Salem Abdulrahman Mohamed Saleh (Arabic: سالم عبدالرحمن محمد صالح, born 4 January 1993) is an Emirati chess grandmaster. He was awarded the title of Grandmaster by FIDE in 2009. Saleh competed in the FIDE World Cup in 2011, 2013, 2015, 2021 and 2023.

== Career ==
Born in Sharjah, Saleh won three titles at the Asian Youth Chess Championships: under 14 in 2007, under 16 in 2008, and under 18 in 2009. He won the Emirati Chess Championship in 2008, 2011 and 2012, and the Arab Chess Championship in 2008, 2014 and 2018. Salem Saleh won the Arab Individual Blitz Chess Championship 2017 and 2018. In August 2015, in Al Ain, he won both the Asian Chess Championship and the Asian blitz chess championship. In 2017, he finished in a tie for first place in the 1st Sharjah Masters international championship with Wang Hao, Adhiban Baskaran, Martyn Kravtsiv, Yuriy Kryvoruchko and S. P. Sethuraman.

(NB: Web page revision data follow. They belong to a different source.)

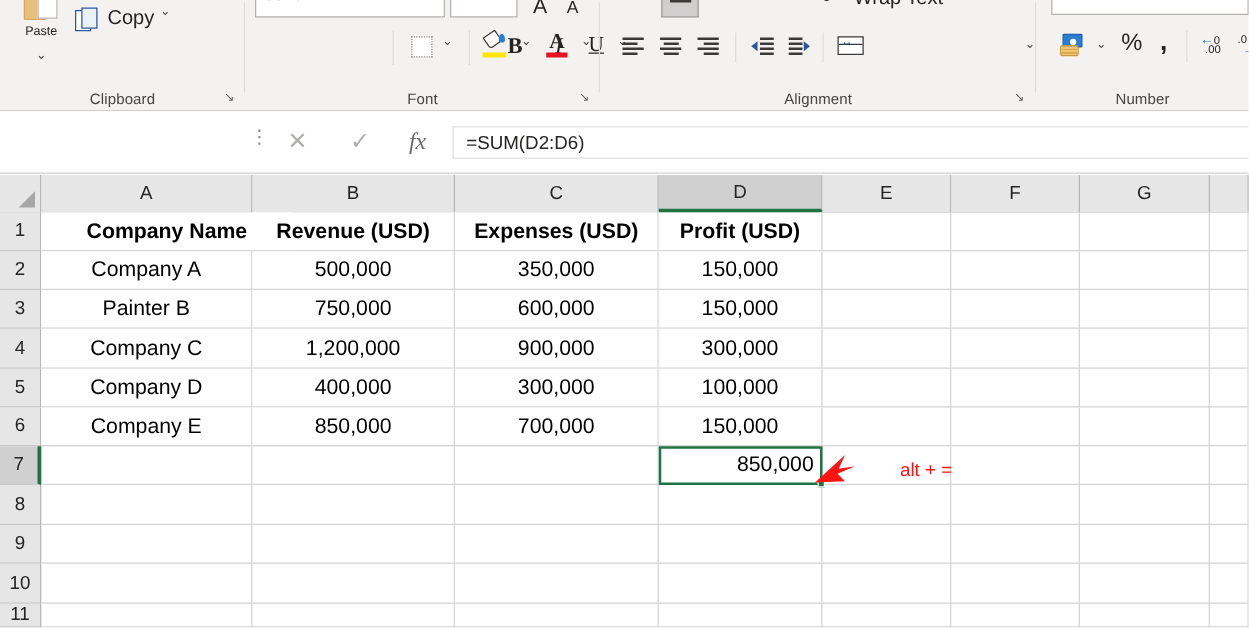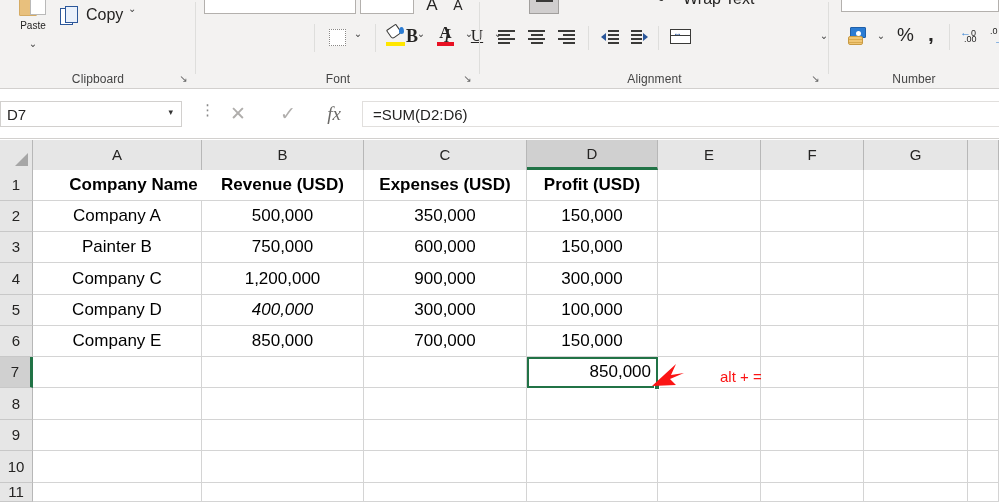--- a/index.html
+++ b/index.html
@@ -403,10 +403,6 @@
   </div>
 
   <div class="fbar">
-    <div class="namebox">
-      <span class="nbtext">D7</span>
-      <span class="nbcaret">▾</span>
-    </div>
     <div class="fb-dots">⋮</div>
     <div class="fb-btn" style="left:218px;">✕</div>
     <div class="fb-btn" style="left:268px;">✓</div>

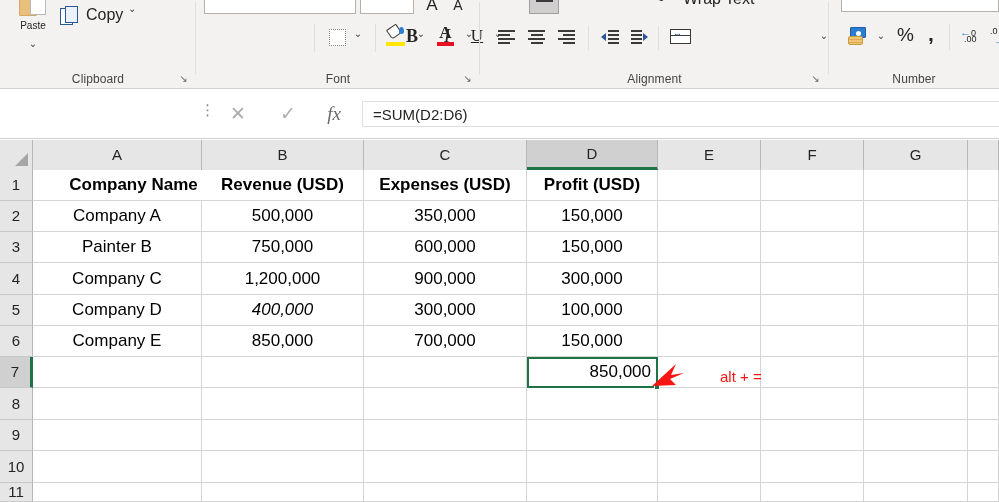--- a/index.html
+++ b/index.html
@@ -546,7 +546,7 @@
         <div class="cell c-center" style="left: 364px; top: 123px; width: 163px; height: 32px; background: rgb(255, 255, 255);">900,000</div>
         <div class="cell c-center" style="left: 527px; top: 123px; width: 131px; height: 32px; background: rgb(255, 255, 255);">300,000</div>
         <div class="cell c-center" style="left: 33px; top: 155px; width: 169px; height: 31px; background: rgb(255, 255, 255);">Company D</div>
-        <div class="cell c-center" style="left: 202px; top: 155px; width: 162px; height: 31px; background: rgb(255, 255, 255); font-style: italic;">400,000</div>
+        <div class="cell c-center" style="left: 202px; top: 155px; width: 162px; height: 31px; background: rgb(255, 255, 255);">400,000</div>
         <div class="cell c-center" style="left: 364px; top: 155px; width: 163px; height: 31px; background: rgb(255, 255, 255);">300,000</div>
         <div class="cell c-center" style="left: 527px; top: 155px; width: 131px; height: 31px; background: rgb(255, 255, 255);">100,000</div>
         <div class="cell c-center" style="left: 33px; top: 186px; width: 169px; height: 31px; background: rgb(255, 255, 255);">Company E</div>

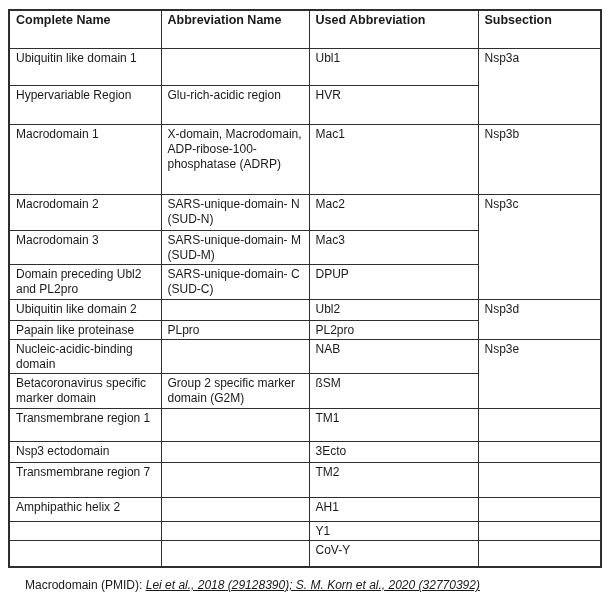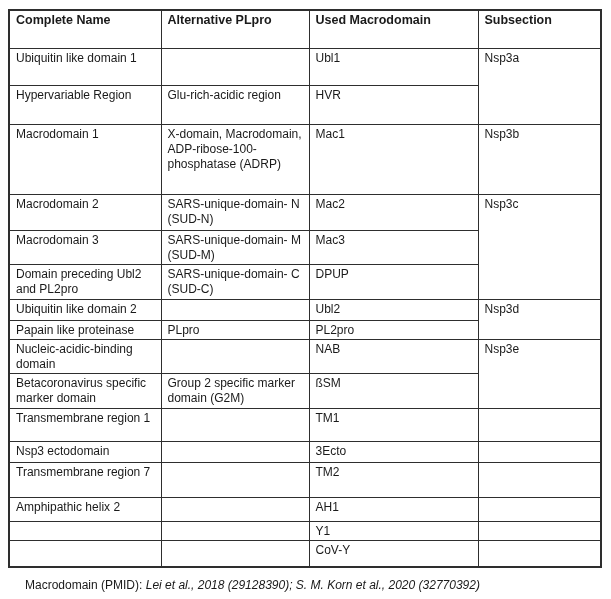--- a/index.html
+++ b/index.html
@@ -65,7 +65,7 @@
   <tbody>
     <tr style="height:38px">
       <th>Complete Name</th>
-      <th>Alternative PLpro</th>
+      <th>Abbreviation Name</th>
       <th>Used Macrodomain</th>
       <th>Subsection</th>
     </tr>

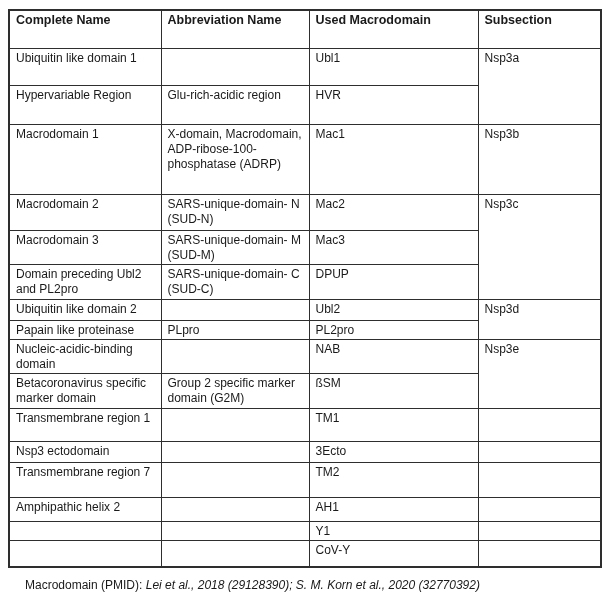--- a/index.html
+++ b/index.html
@@ -66,7 +66,7 @@
     <tr style="height:38px">
       <th>Complete Name</th>
       <th>Abbreviation Name</th>
-      <th>Used Macrodomain</th>
+      <th>Used Abbreviation</th>
       <th>Subsection</th>
     </tr>
 

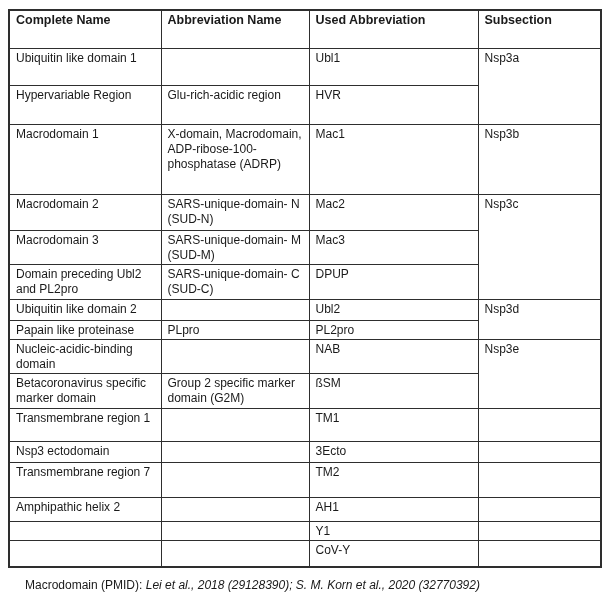--- a/index.html
+++ b/index.html
@@ -50,6 +50,7 @@
   }
   .references .cite {
     font-style: italic;
+    text-decoration: underline;
   }
 </style>
 </head>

Saleh has played for the UAE's national team on the top board in every Chess Olympiad from 2008 to 2016. He also participated in the Asian Nations Cup in 2016.

In August 2021, Saleh won the 2020 Biel MTO edition with a score of 7.0/9 and a rating performance of 2790.

In April 2022, Saleh won the 27th Sharjah International Rapid with a score of 8.0/9 and a rating performance of 2603.

==Personal life==
Off the chessboard, Saleh works for Dubai Police in quality control management.